Die Karl Dedecius Stiftung bringt Literatur dorthin, wo sie lebendig wird: direkt in die Klassenzimmer
Ende April war Ilona Czechowska erneut in polnischen Schulen unterwegs und stellte Schüler*innen zentrale Stimmen der polnischen Lyrik vor – Tadeusz Różewicz und Wisława Szymborska – ebenso wie ihre bedeutenden Vermittler im Deutschen: Karl Dedecius und Henryk Bereska.
Bildergalerie
Auf dem Programm standen abwechslungsreiche Unterrichtseinheiten in Przemyśl, Sędziszów Małopolski und Rzeszów, angepasst an unterschiedliche Sprachniveaus von A2 bis B2+.

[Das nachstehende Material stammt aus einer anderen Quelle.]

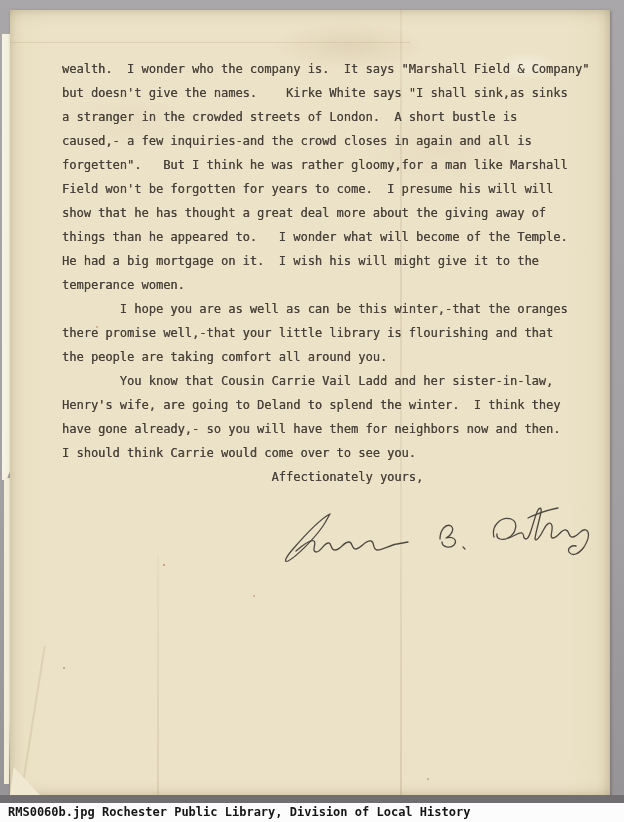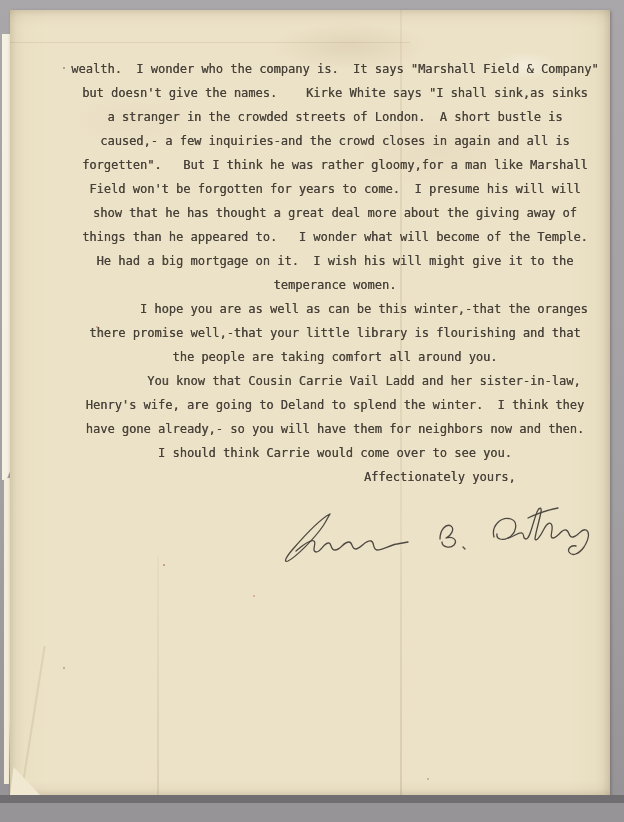--- a/index.html
+++ b/index.html
@@ -48,21 +48,21 @@
     background:linear-gradient(180deg,rgba(150,125,95,.05),rgba(150,125,95,.18));}
   .crease-h-top{left:0;top:32px;width:400px;height:1px;background:rgba(150,125,95,.16);}
   .crease-diag-bl{left:22px;top:635px;width:2px;height:150px;background:rgba(150,125,95,.16);transform:rotate(9deg);}
   .speck{position:absolute;border-radius:50%;pointer-events:none;}
   .typed{
     position:absolute;left:52px;top:47px;width:546px;
     font-size:12px;line-height:24px;white-space:pre;
     color:#474038;
     text-shadow:.3px .3px .6px rgba(71,64,56,.75);
   }
-  .typed-line{height:24px;text-align:center;}
+  .typed-line{height:24px;}
   .signature{position:absolute;left:250px;top:484px;width:332px;height:78px;}
   .sr-only{position:absolute;width:1px;height:1px;overflow:hidden;clip:rect(0 0 0 0);white-space:nowrap;}
   .bottom-band{position:absolute;left:0;top:795px;width:624px;height:8px;background:#706e70;}
   .caption-bar{
     position:absolute;left:0;top:803px;width:624px;height:19px;background:#fcfcfc;
   }
   .caption-text{
     display:block;padding-left:8px;font-size:12px;line-height:19px;font-weight:bold;
     color:#151515;font-family:"DejaVu Sans Mono","Liberation Mono",monospace;letter-spacing:0;
   }
@@ -102,14 +102,17 @@
           <path d="M234,43 C231,32 241,22 251,25 C259,28 256,40 248,44 C242,47 236,45 237,40"></path>
           <path d="M248,44 C254,43 258,38 262,39 C265,40 262,45 266,45 C270,45 272,31 277,18 C279,13 282,13 281,18 C279,28 275,41 275,45 C276,48 280,43 284,35 C287,29 291,27 292,32 C293,37 289,44 293,44 C299,43 301,35 306,36 C310,37 308,44 313,43 C319,42 321,34 326,36 C330,38 329,45 324,53 C319,60 312,63 309,58 C307,54 312,51 316,52"></path>
           <path d="M268,24 C276,20 288,16 298,14"></path>
         </g>
       </svg>
     </div>
   </div>
 
   <div class="bottom-band"></div>
 
+  <div class="caption-bar">
+    <span class="caption-text">RMS0060b.jpg Rochester Public Library, Division of Local History</span>
+  </div>
 
 </div>
 
 </body></html>

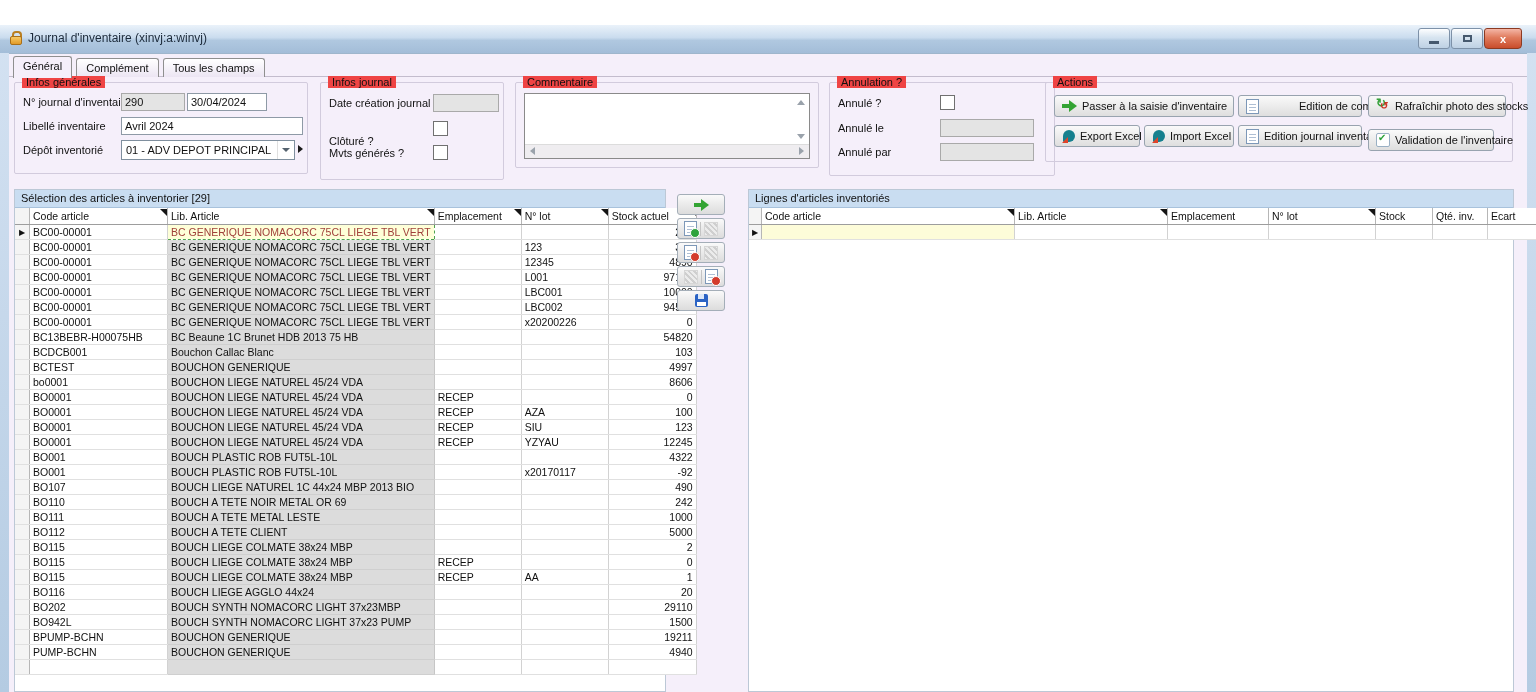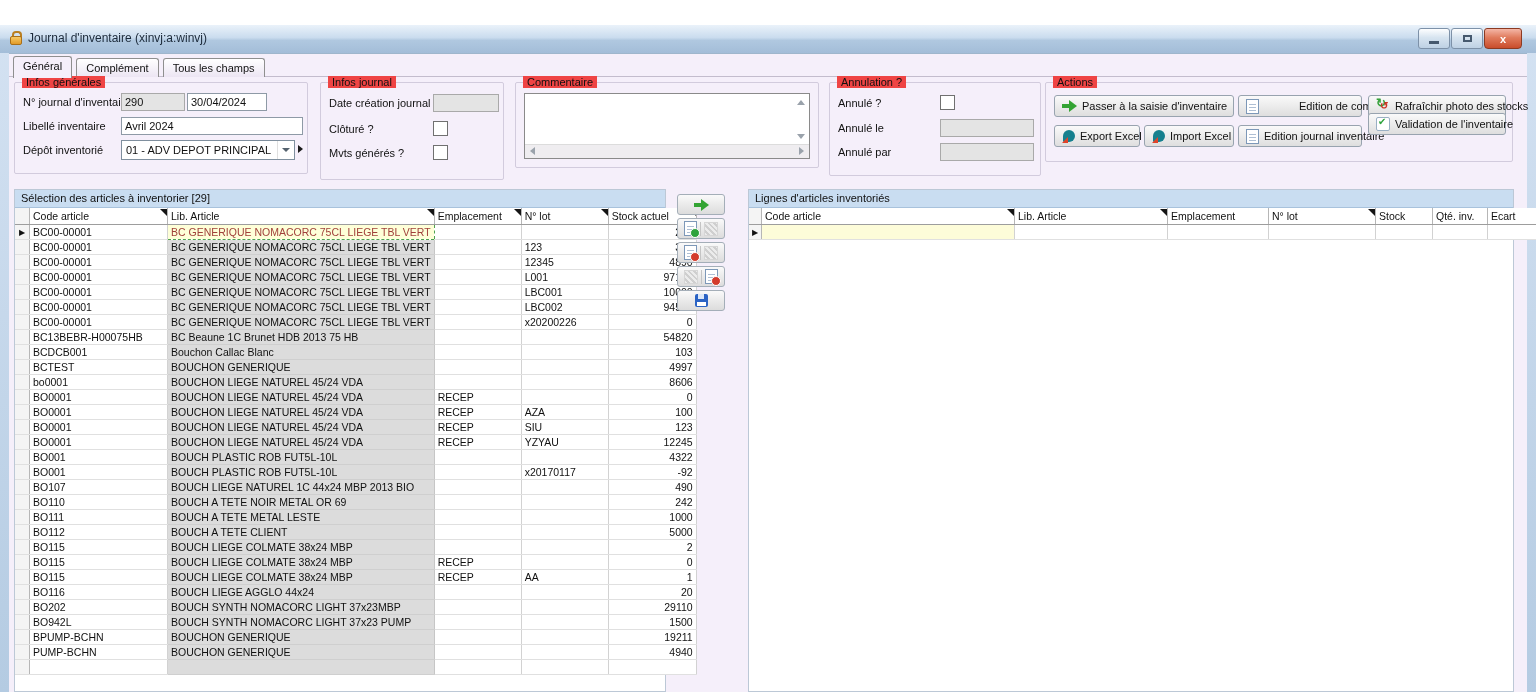--- a/index.html
+++ b/index.html
@@ -142,42 +142,42 @@
             <span class="tri-down"></span>
           </span>
       </div>
       <span class="tri-right-sm" style="left:283px;top:62px;"></span>
     </div>
 
     <div class="group" style="left:311px;top:28px;width:182px;height:96px;">
       <span class="gtitle">Infos journal</span>
       <span class="lbl" style="left:8px;top:14px;">Date création journal</span>
       <div class="field disabled" style="left:112px;top:11px;width:58px;"></div>
-      <span class="lbl" style="left:8px;top:40px;text-align:center;">Clôturé ?</span>
+      <span class="lbl" style="left:8px;top:52px;text-align:center;">Clôturé ?</span>
       <span class="checkbox" style="left:112px;top:38px;"></span>
       <span class="lbl" style="left:8px;top:64px;">Mvts générés ?</span>
       <span class="checkbox" style="left:112px;top:62px;"></span>
     </div>
 
     <div class="group" style="left:506px;top:28px;width:302px;height:84px;">
       <span class="gtitle">Commentaire</span>
       <div class="commentbox" style="left:8px;top:10px;width:284px;height:64px;">
         <span></span>
         <div class="cb-vscroll">
           <span class="sc-arrow sc-up" style="left:3px;top:6px;"></span>
           <span class="sc-arrow sc-dn" style="left:3px;bottom:6px;"></span>
         </div>
         <div class="cb-hscroll">
           <span class="sc-arrow sc-lt" style="left:5px;top:2px;"></span>
           <span class="sc-arrow sc-rt" style="right:5px;top:2px;"></span>
         </div>
       </div>
     </div>
 
-    <div class="group" style="left:820px;top:28px;width:210px;height:92px;">
+    <div class="group" style="left:820px;top:28px;width:210px;height:92px;padding-left:14px;">
       <span class="gtitle">Annulation ?</span>
       <span class="lbl" style="left:8px;top:14px;">Annulé ?</span>
       <span class="checkbox" style="left:110px;top:12px;"></span>
       <span class="lbl" style="left:8px;top:39px;">Annulé le</span>
       <div class="field disabled" style="left:110px;top:36px;width:86px;"></div>
       <span class="lbl" style="left:8px;top:63px;">Annulé par</span>
       <div class="field disabled" style="left:110px;top:60px;width:86px;"></div>
     </div>
 
     <div class="group" style="left:1036px;top:28px;width:466px;height:78px;">
@@ -199,21 +199,21 @@
         <span>Export Excel</span>
       </div>
       <div class="btn" style="left:98px;top:42px;width:90px;">
         <span class="ic-excel"></span>
         <span>Import Excel</span>
       </div>
       <div class="btn" style="left:192px;top:42px;width:124px;">
         <span class="ic-doc"></span>
         <span>Edition journal inventaire</span>
       </div>
-      <div class="btn" style="left:322px;top:30px;width:138px;">
+      <div class="btn" style="left:322px;top:46px;width:126px;">
         <span class="ic-check"></span>
         <span>Validation de l'inventaire</span>
       </div>
     </div>
 
     <div class="gridpanel" style="left:5px;top:135px;width:650px;bottom:0;">
       <div class="gridcaption">Sélection des articles à inventorier [29]</div>
       <table class="grid" id="left-grid">
         <thead>
             <tr>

Im Fokus standen dabei nicht nur die Werke der Dichter, sondern auch die Rolle der Übersetzung als kulturelle Brücke. Themen wie „Szymborska in der Musik“ oder Einblicke in die Biografie Bereskas eröffneten neue Zugänge zur Literatur. Besonders hervorzuheben sind die offenen Unterrichtsformate, die auch Lehrkräfte aus der Region einbezogen.
Mit dieser Reise setzt die Karl Dedecius Stiftung ihre Bildungsarbeit konsequent fort: Literaturvermittlung im Dialog, nah an den Lernenden und im europäischen Kontext verankert.